The job that’s been paying my bills and keeping me away from artsy-fartsy circuits for the past six months involves making a set of these enormous robot doors for a Certain Very Fancy Person’s house. Each door is 13 feet tall, around 7 feet wide, and weighs 1500 pounds. There are 66 of them in said house, and more in the servant quarters(!?!). The circuits on board each door have to handle running an onboard air compressor (which regulates a pneumatic weatherseal) as well as keeping track of temperature to linearize the pressure sensors when the weather gets cold. They also have to charge and maintain sealed lead acid batteries. They have commutated power rails. They have to communicate over said power rails, and do so using an capacitively-coupled data slicer and a proprietary protocol I wrote. This protocol has to be robust enough to bootload the processor over. It’s a proper embedded systems job.

All this having been said, the great majority of the real estate on the PCB is dedicated to running the big BLDCs that make the doors move. This post is some observations particulars of said motors.

I’d run lots of standard DC motors in past, and built H-bridges galore, but this was my first encounter with BLDC driving. As such, I made some mistakes in the prototype. And I am going to lay those out for you, dear reader, such that you might learn from the fires of MY workbench.

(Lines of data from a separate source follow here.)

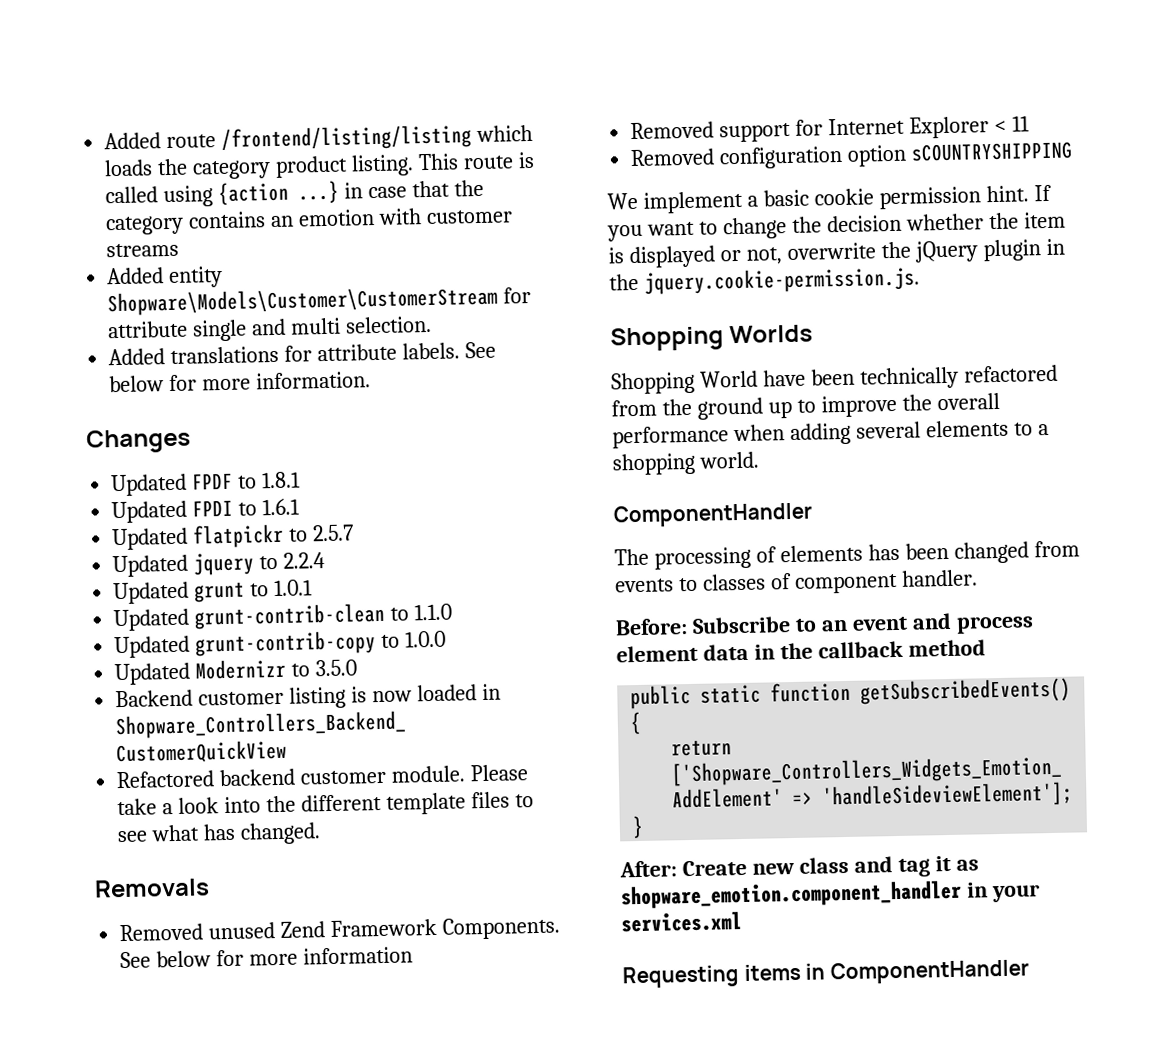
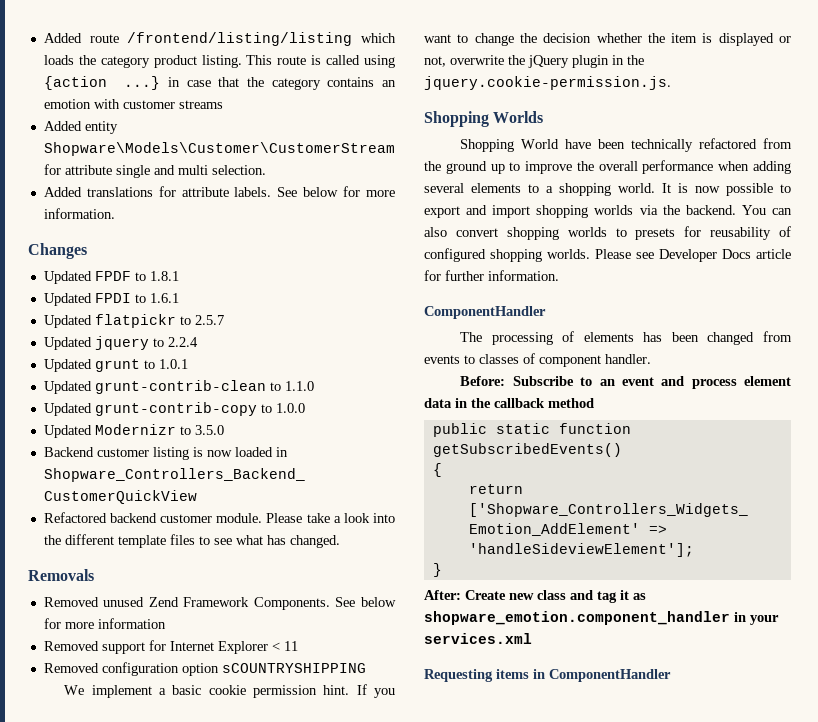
(759, 460) none -> [662,183,791,196] [424,205,792,218] [424,226,791,240] [424,248,791,262] [424,270,559,281] It is now possible to export and import shopping worlds via the backend. You can also convert shopping worlds to presets for reusability of configured shopping worlds. Please see Developer Docs article for further information.

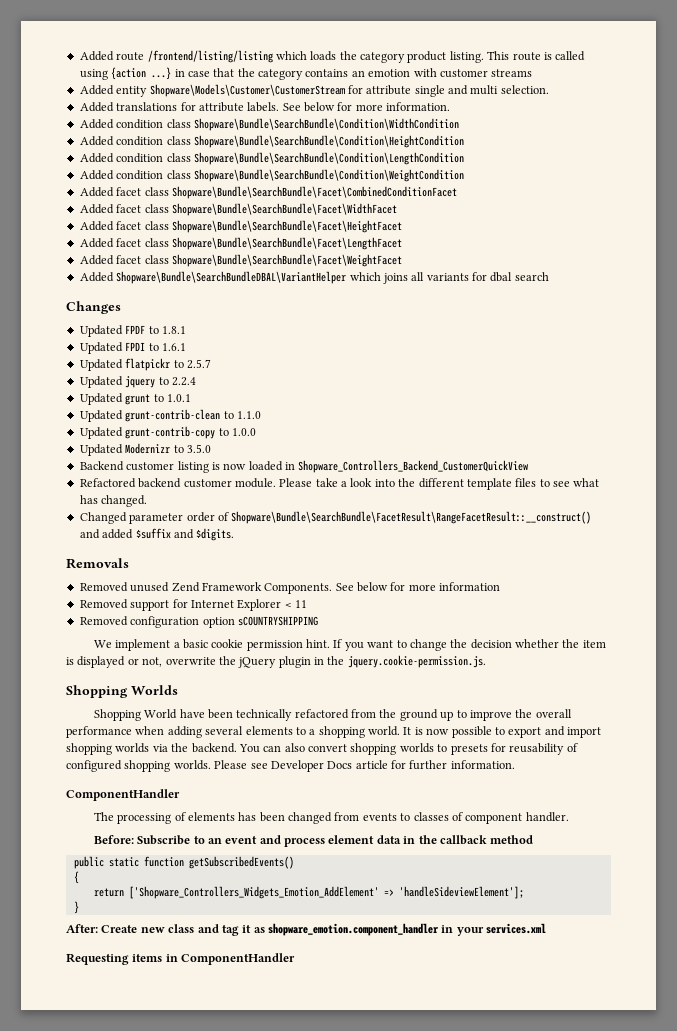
(115, 213) none -> [79,118,459,131] [79,135,464,148] [79,152,464,165] [79,169,464,182] [79,186,457,199] [79,203,397,216] [79,220,402,233] [79,237,402,250] [79,254,402,267] [79,271,549,284] // Added condition class Shopware\Bundle\SearchBundle\Condition\WidthCondition // Added condition class Shopware\Bundle\SearchBundle\Condition\HeightCondition // Added condition class Shopware\Bundle\SearchBundle\Condition\LengthCondition // Added condition class Shopware\Bundle\SearchBundle\Condition\WeightCondition // Added facet class Shopware\Bundle\SearchBundle\Facet\CombinedConditionFacet // Added facet class Shopware\Bundle\SearchBundle\Facet\WidthFacet // Added facet class Shopware\Bundle\SearchBundle\Facet\HeightFacet // Added facet class Shopware\Bundle\SearchBundle\Facet\LengthFacet // Added facet class Shopware\Bundle\SearchBundle\Facet\WeightFacet // Added Shopware\Bundle\SearchBundleDBAL\VariantHelper which joins all variants for dbal search
(340, 541) none -> [79,511,592,524] [79,528,235,541] // Changed parameter order of Shopware\Bundle\SearchBundle\FacetResult\RangeFacetResult::__construct() and added $suffix and $digits.

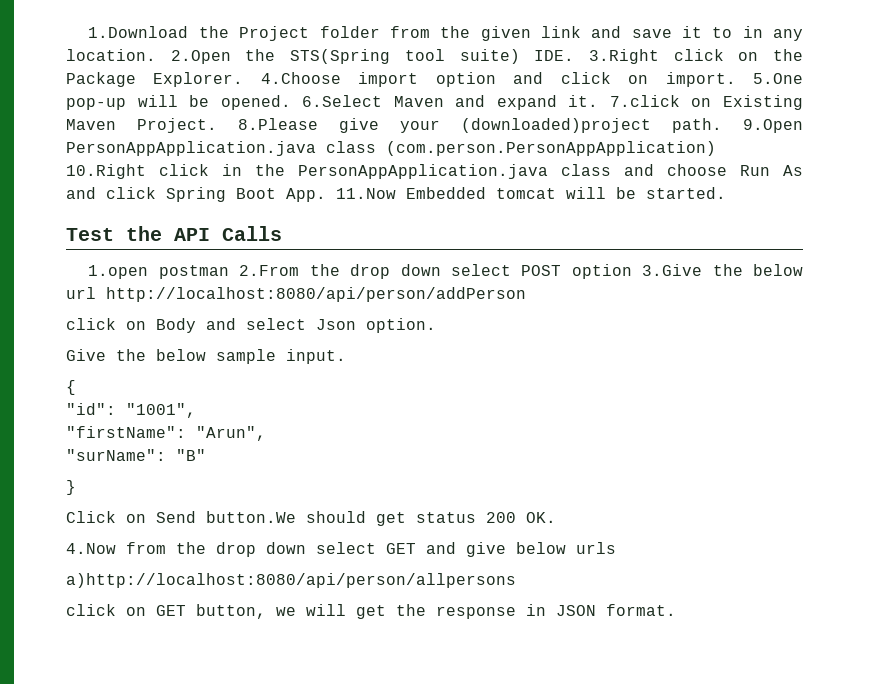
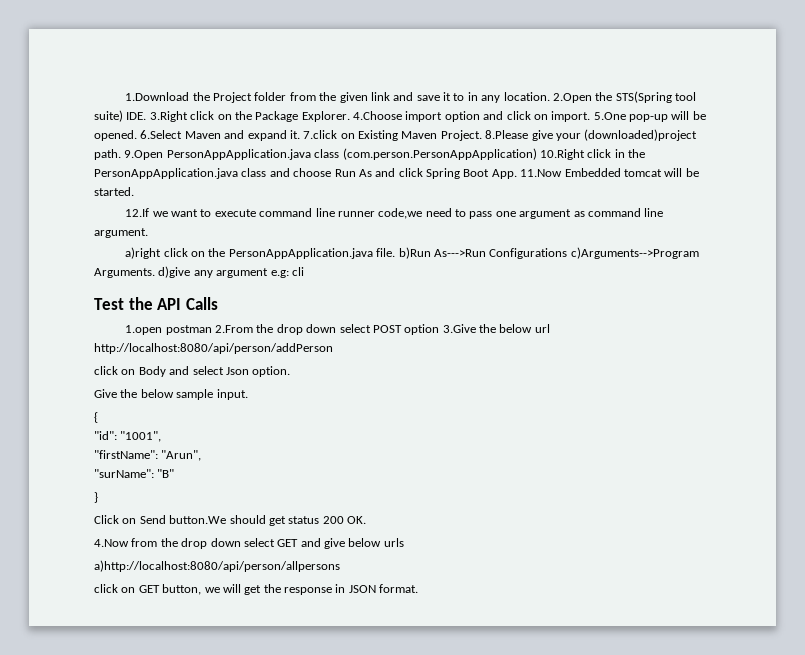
(726, 193) none -> [125,208,664,219] [94,228,148,238] [125,247,699,259] [94,266,304,278] // 12.If we want to execute command line runner code,we need to pass one argument as command line argument. // a)right click on the PersonAppApplication.java file. b)Run As--->Run Configurations c)Arguments-->Program Arguments. d)give any argument e.g: cli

The motors in question were Maxon EC-Max 30 series motors with a gearhead. They are small, powerful, and expensive. We decided to use BLDCs for this job primarily because of their size, but the fact that the reliability is generally greater (no brushes) than a standard brushed motor certainly was a bonus. The BLDC driver circuit needed to fit into the stile of this door, which was only 1.5″ wide or so. The motors could be expected to stall under certain conditions, so the motor drivers had to be more Conan than not.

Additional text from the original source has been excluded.